## Your objective
Go over the records and copy every line with the string "Finished".

━━ Records for the exercise ━━

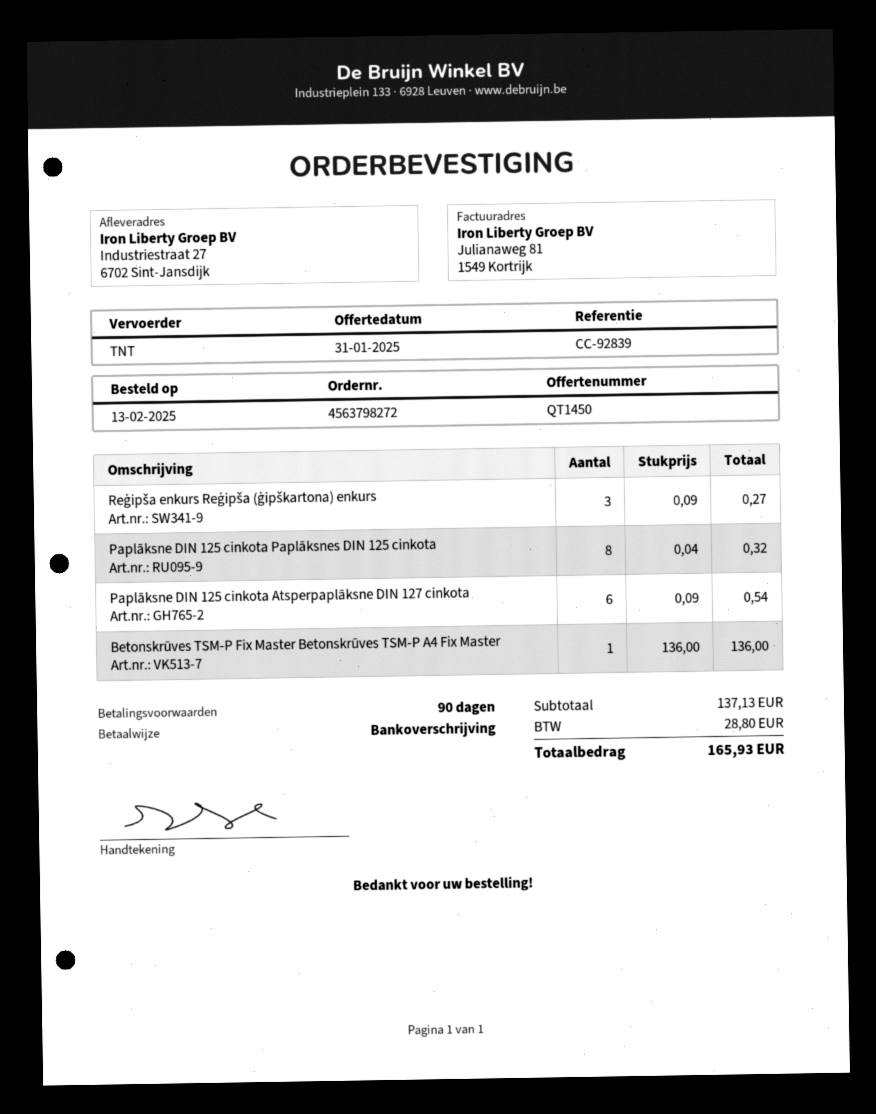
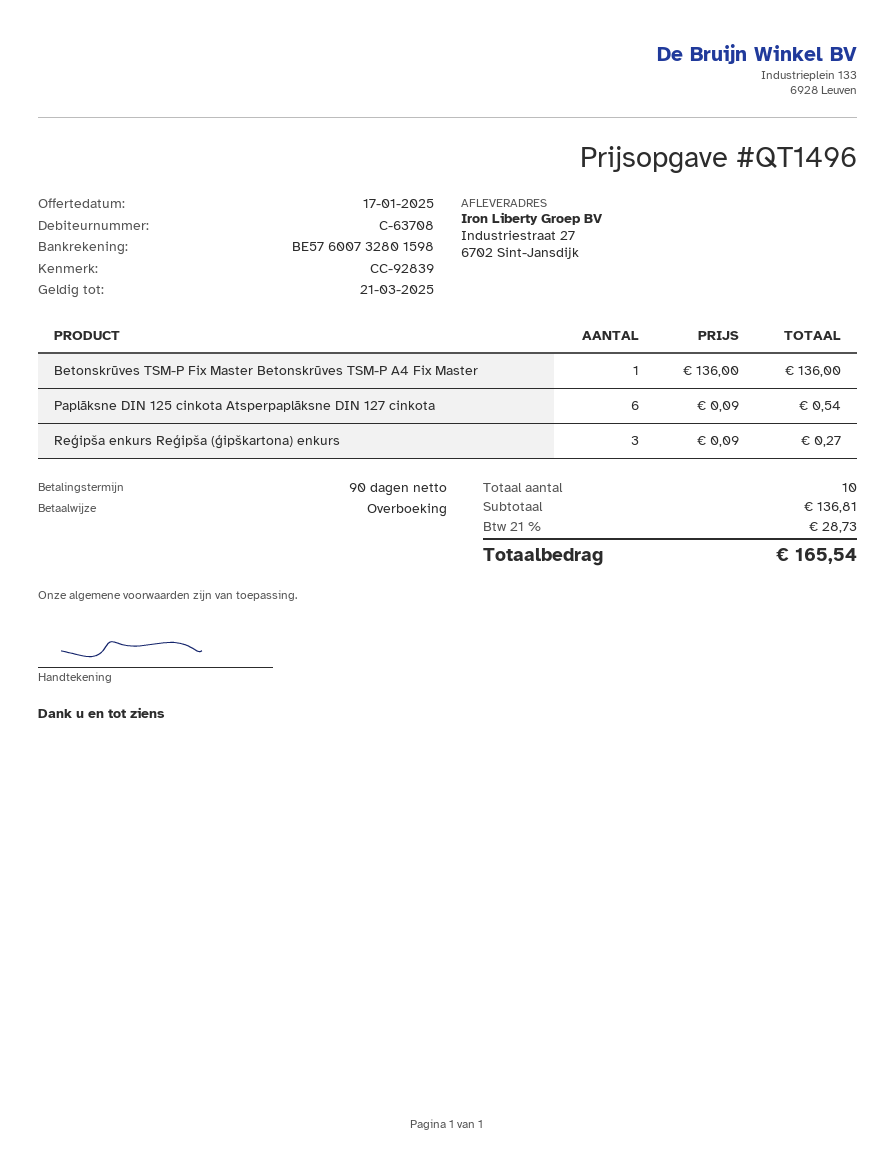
quote number: QT1450 -> QT1496
quote date: 2025-01-31 -> 2025-01-17
Paplāksne DIN 125 cinkota Paplāksnes DIN 125 cinkota: 8 x 0.04 = 0.32 -> none
subtotal: 137.13 -> 136.81
tax: 28.80 -> 28.73
total: 165.93 -> 165.54

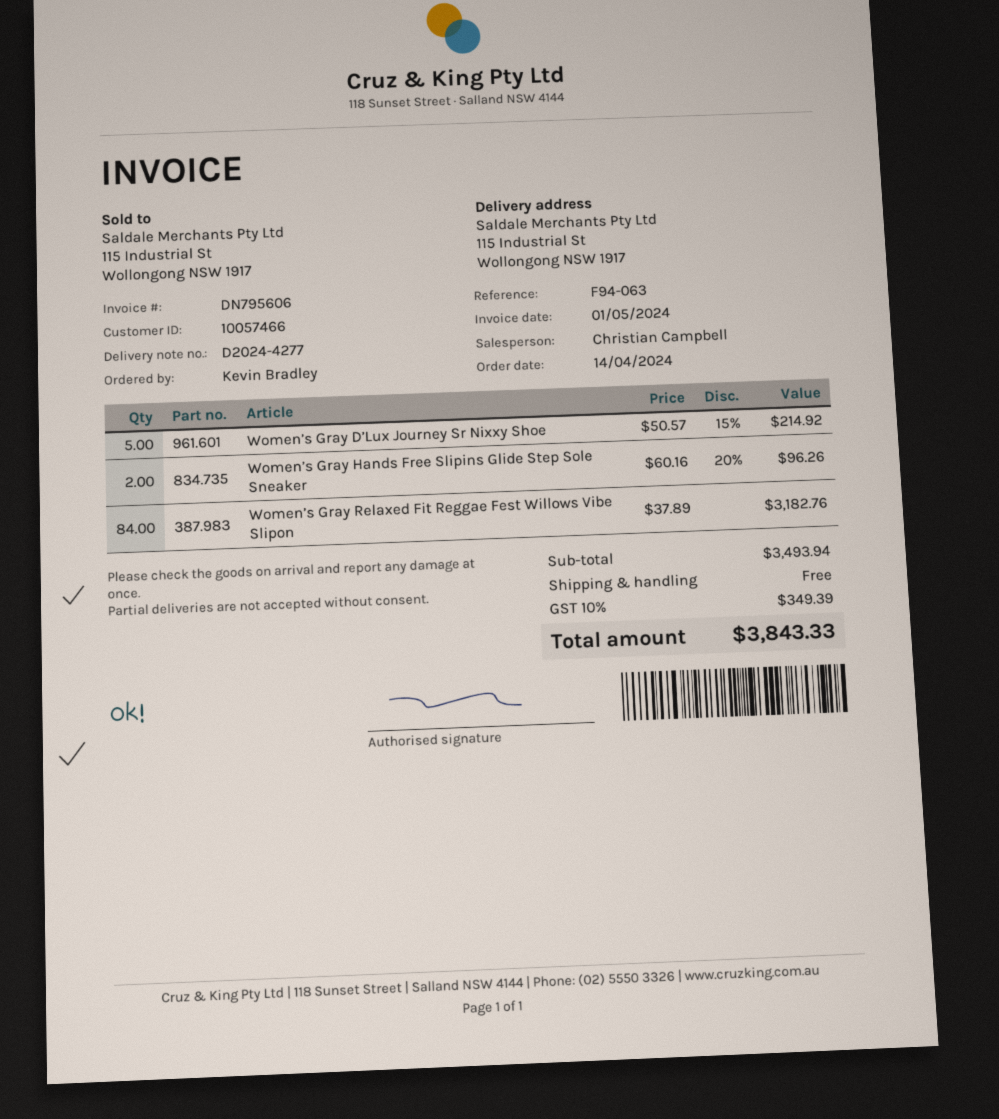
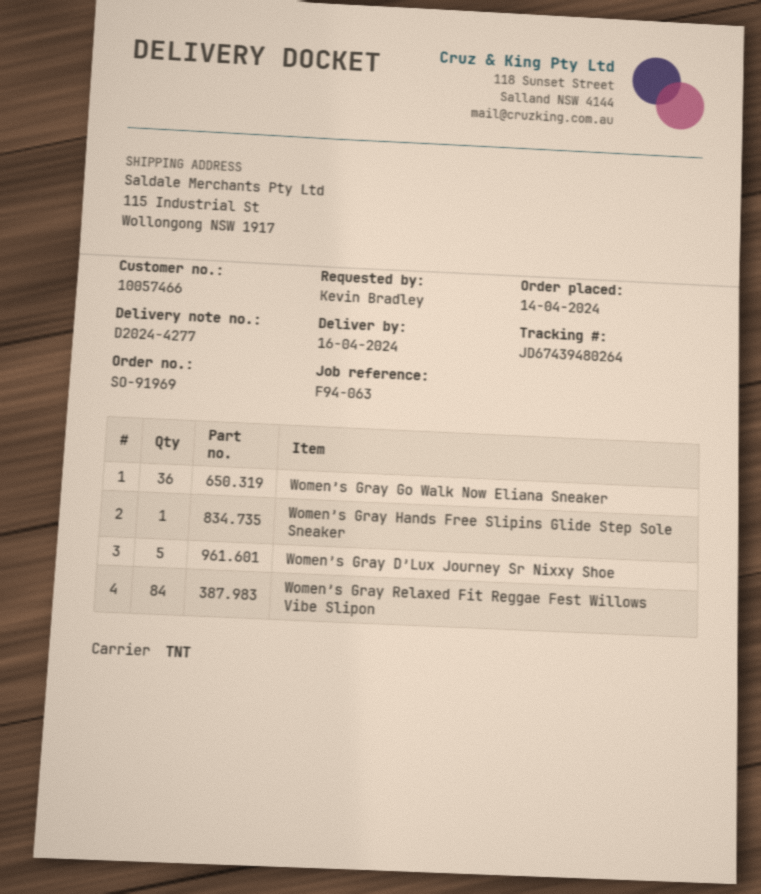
Women’s Gray Hands Free Slipins Glide Step Sole Sneaker: 2 -> 1
Women’s Gray Go Walk Now Eliana Sneaker: none -> 36

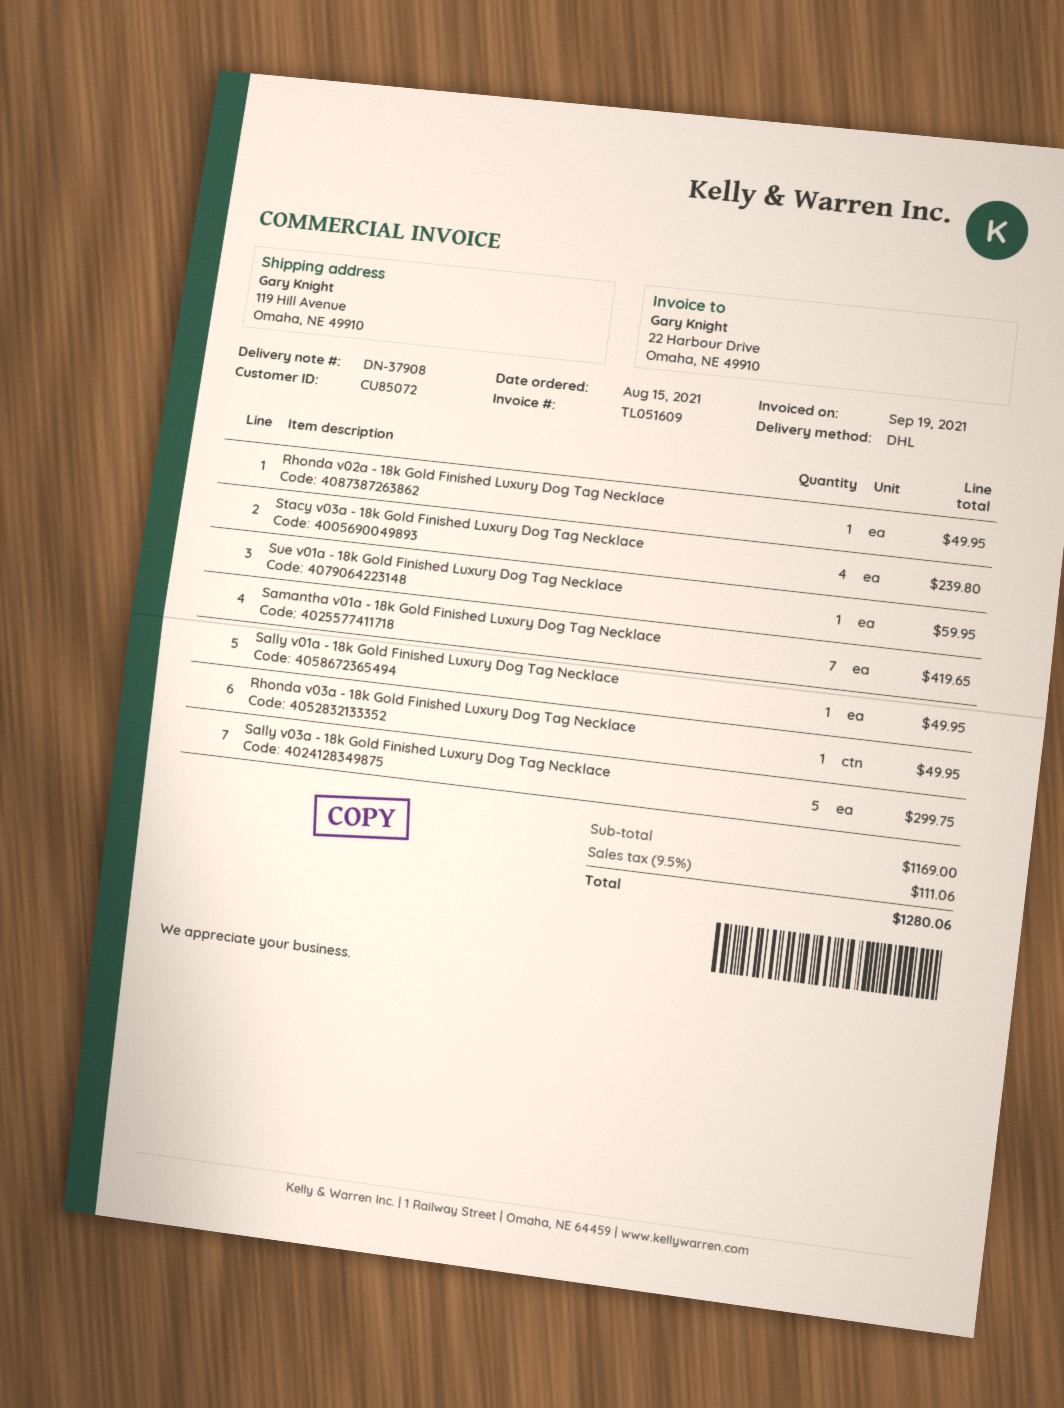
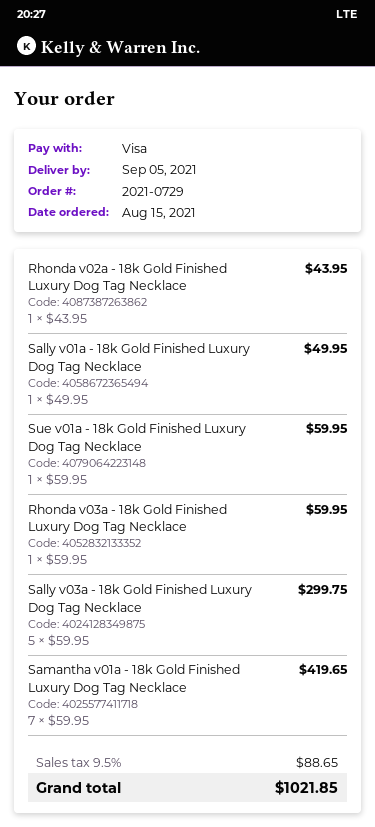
Rhonda v02a - 18k Gold Finished Luxury Dog Tag Necklace: 1 for 49.95 -> 1 for 43.95
Stacy v03a - 18k Gold Finished Luxury Dog Tag Necklace: 4 for 239.80 -> none
Rhonda v03a - 18k Gold Finished Luxury Dog Tag Necklace: 1 for 49.95 -> 1 for 59.95
tax: 9.5% = 111.06 -> 9.5% = 88.65
total: 1280.06 -> 1021.85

━━━

## Response for this exercise
Rhonda v02a - 18k Gold Finished Luxury Dog Tag Necklace: 1 for 49.95 -> 1 for 43.95
Stacy v03a - 18k Gold Finished Luxury Dog Tag Necklace: 4 for 239.80 -> none
Rhonda v03a - 18k Gold Finished Luxury Dog Tag Necklace: 1 for 49.95 -> 1 for 59.95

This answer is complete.